Background
Facial repigmentation is the primary outcome measure for most vitiligo trials. The Facial Vitiligo Area Scoring Index (F-VASI) score is often chosen as the primary outcome measure to assess the efficacy of treatments for facial vitiligo. Although useful, this scoring system remains subjective and has several limitations.
Objectives
To assess agreement and reliability of an algorithmic method to measure percent depigmentation of vitiligo on the face.
Methods
We developed a dedicated algorithm called Vitil-IA® to assess depigmentation on standardized facial UV pictures. Then, we conducted a cross-sectional study using the framework of the ERASE trial in 22 consecutive patients attending a tertiary care center for vitiligo. Depigmentation was analyzed before any treatment, and for 7 of them after 3 and 6 months of narrowband ultraviolet B treatment combined with 16 mg of methylprednisolone, both used twice weekly. Inter-operator and inter-acquisition repeatabilities were assessed for the algorithm. The results of the algorithmic measurement were then compared to the F-VASI and percentage of depigmented skin scores assessed by 13 raters, including 7 experts in the grading of vitiligo lesions.
Results
A total of 31 sets of pictures were analyzed with the algorithmic method. Internal validation showed excellent reproducibility, with a variation <3%. The percentage of depigmentation assessed by the system showed high agreement with the percent depigmentation assessed by raters (Mean Error (ME)=-11.94 and Mean Absolute Error (MAE) = 12.71 for non-expert group and ME = 0.43 and MAE = 5.57 for expert group).
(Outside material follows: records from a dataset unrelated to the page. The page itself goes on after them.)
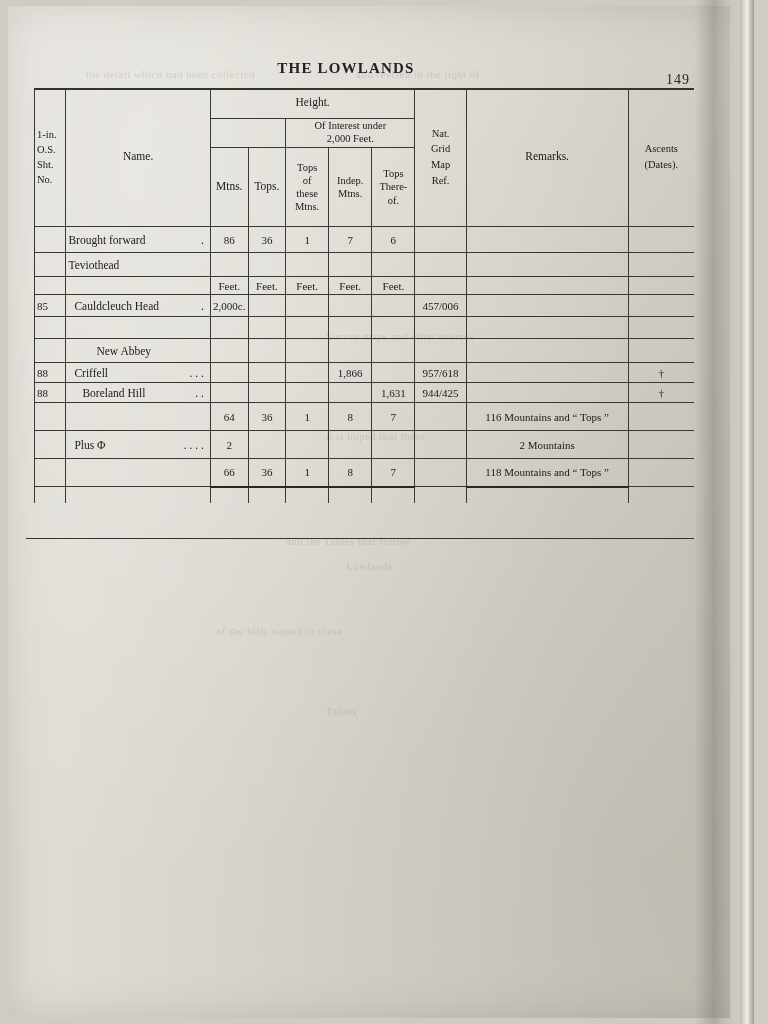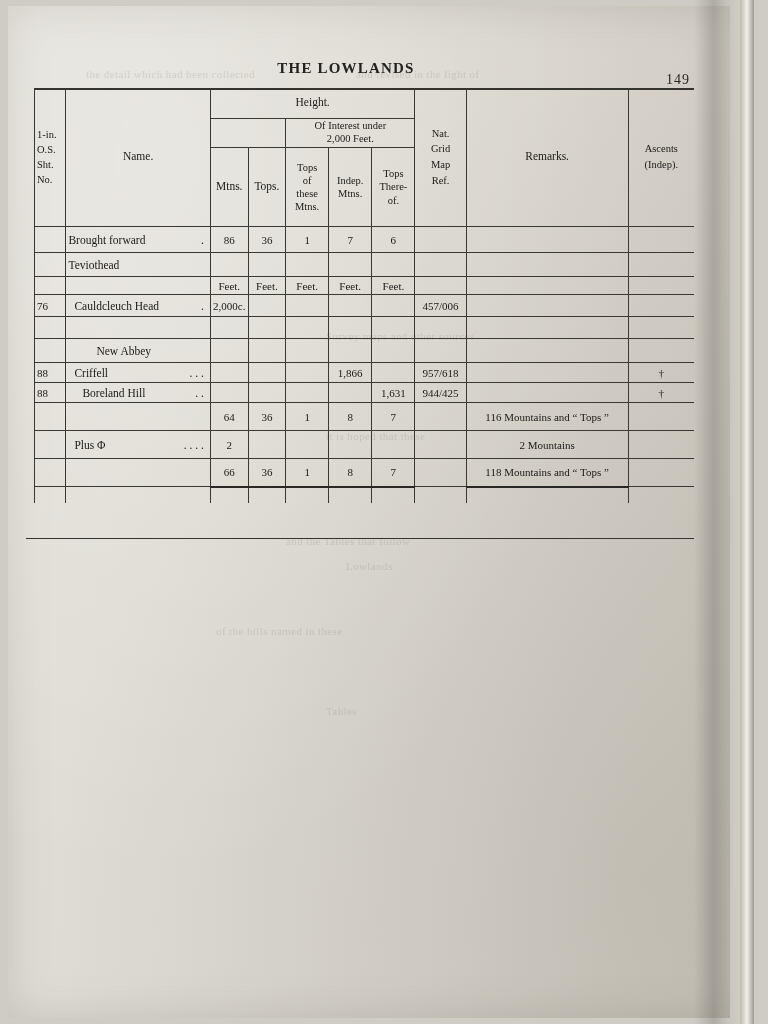--- a/index.html
+++ b/index.html
@@ -211,21 +211,21 @@
           <td class="hd no-top" colspan="5" style="height:28px;">Height.</td>
           <td class="hd hd-small no-top" rowspan="4" style="line-height:1.5;">
             <div>Nat.</div>
             <div>Grid</div>
             <div>Map</div>
             <div>Ref.</div>
           </td>
           <td class="hd no-top" rowspan="4">Remarks.</td>
           <td class="hd hd-small no-top no-right" rowspan="4" style="line-height:1.5;">
             <div>Ascents</div>
-            <div>(Indep).</div>
+            <div>(Dates).</div>
           </td>
         </tr>
 
         <tr>
           <td class="no-top no-bottom" style="border-left:none;border-right:none;"></td>
           <td class="no-top no-bottom" style="border-left:none;border-right:none;"></td>
           <td class="hd hd-small" colspan="3" style="height:26px; line-height:1.2;">
             <div>Of Interest under</div>
             <div>2,000 Feet.</div>
           </td>
@@ -288,21 +288,21 @@
           <td class="c">Feet.</td>
           <td class="c">Feet.</td>
           <td class="c">Feet.</td>
           <td class="c">Feet.</td>
           <td class="c"></td>
           <td class="c"></td>
           <td class="c no-right"></td>
         </tr>
 
         <tr style="height:22px;">
-          <td class="sheet">76</td>
+          <td class="sheet">85</td>
           <td class="cellname" style="padding-left:8px;">
             <span>Cauldcleuch Head</span>
             <span class="leader">.</span>
           </td>
           <td class="c">2,000c.</td>
           <td class="c"></td>
           <td class="c"></td>
           <td class="c"></td>
           <td class="c"></td>
           <td class="c">457/006</td>

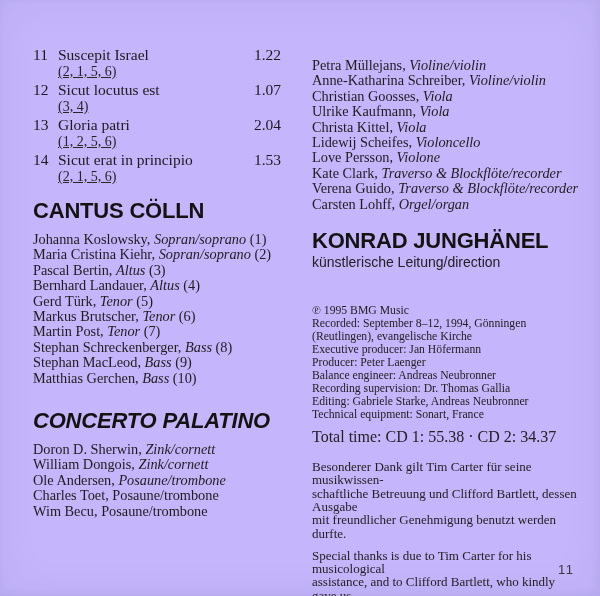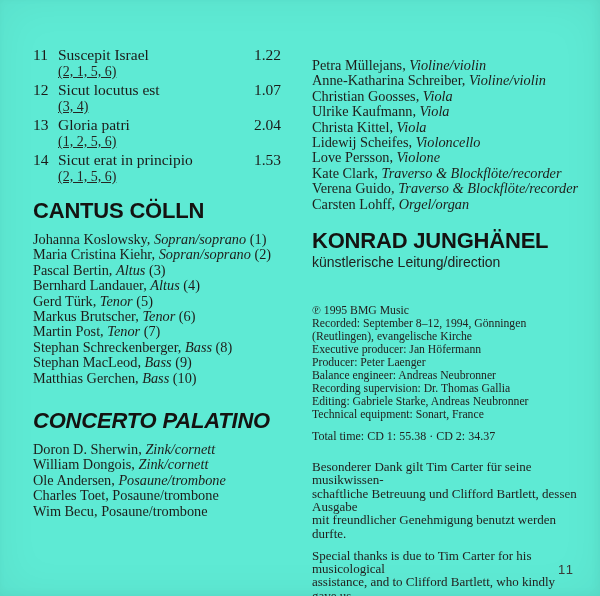--- a/index.html
+++ b/index.html
@@ -3,21 +3,21 @@
 <meta charset="utf-8">
 <style>
   html,body{margin:0;padding:0;}
   body{
     width:600px;height:596px;
     font-family:"Liberation Serif", serif;
     background:#f4f3f0;
   }
   .page{
     position:relative;width:600px;height:596px;
-    background:#5eead4;
+    background:#c4b5fd;
     box-shadow:inset 0 0 45px rgba(0,0,0,0.05), inset -2px -2px 10px rgba(0,0,0,0.04);
     overflow:hidden;
     color:#1e1d1b;
   }
   .col-left{position:absolute;left:33px;top:46px;width:248px;}
   .col-right{position:absolute;left:312px;top:46px;width:268px;}
 
   
   .track-row{display:flex;font-size:15.5px;line-height:18px;color:#1c1b19;}
   .t-num{width:25px;flex:0 0 25px;}
@@ -40,21 +40,21 @@
   }
 
   
   .members{margin-top:8px;}
   .members-orch{margin-top:12px;}
   .member-row{font-size:14.3px;line-height:15.4px;color:#1e1d1a;white-space:nowrap;}
 
   
   .credits{margin-top:34px;}
   .credit-line{font-size:11.7px;line-height:13px;color:#232220;}
-  .total-time{margin-top:9px;font-size:12px;line-height:13px;color:#232220;}
+  .total-time{margin-top:9px;font-size:16px;line-height:13px;color:#232220;}
 
   
   .ack{margin-top:17px;}
   .ack-en{margin-top:9px;}
   .ack-line{font-size:13px;line-height:13.3px;color:#232220;}
 
   .page-number{
     position:absolute;left:558px;top:562px;
     font-family:"Liberation Sans", sans-serif;
     font-size:13px;color:#3a3936;letter-spacing:1.5px;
The intraclass correlation coefficient (ICC) for F-VASI was 0.45(95% CI 0.29–0.62) and 0.52(95% CI 0.37–0.68) for non-experts and experts, respectively. When results were analyzed separately for homogeneous and heterogeneous depigmentation, the ICC for homogeneous depigmentation was 0.47(95% CI 0.31–0.77) and 0.85(95% CI 0.72–0.94) for non-experts and experts, respectively. When grading heterogeneous depigmentation, the ICC was 0.19(95% CI 0.05–0.43) and 0.38(95% CI 0.20–0.62) for non-experts and experts, respectively.
Conclusions
This study demonstrates that the Vitil-IA algorithm provides reliable assessment of facial involvement in vitiligo. It also underlines the limitations of the F-VASI score when performed by non-experts for homogeneous vitiligo depigmentation, and in all raters when depigmentation is heterogeneous.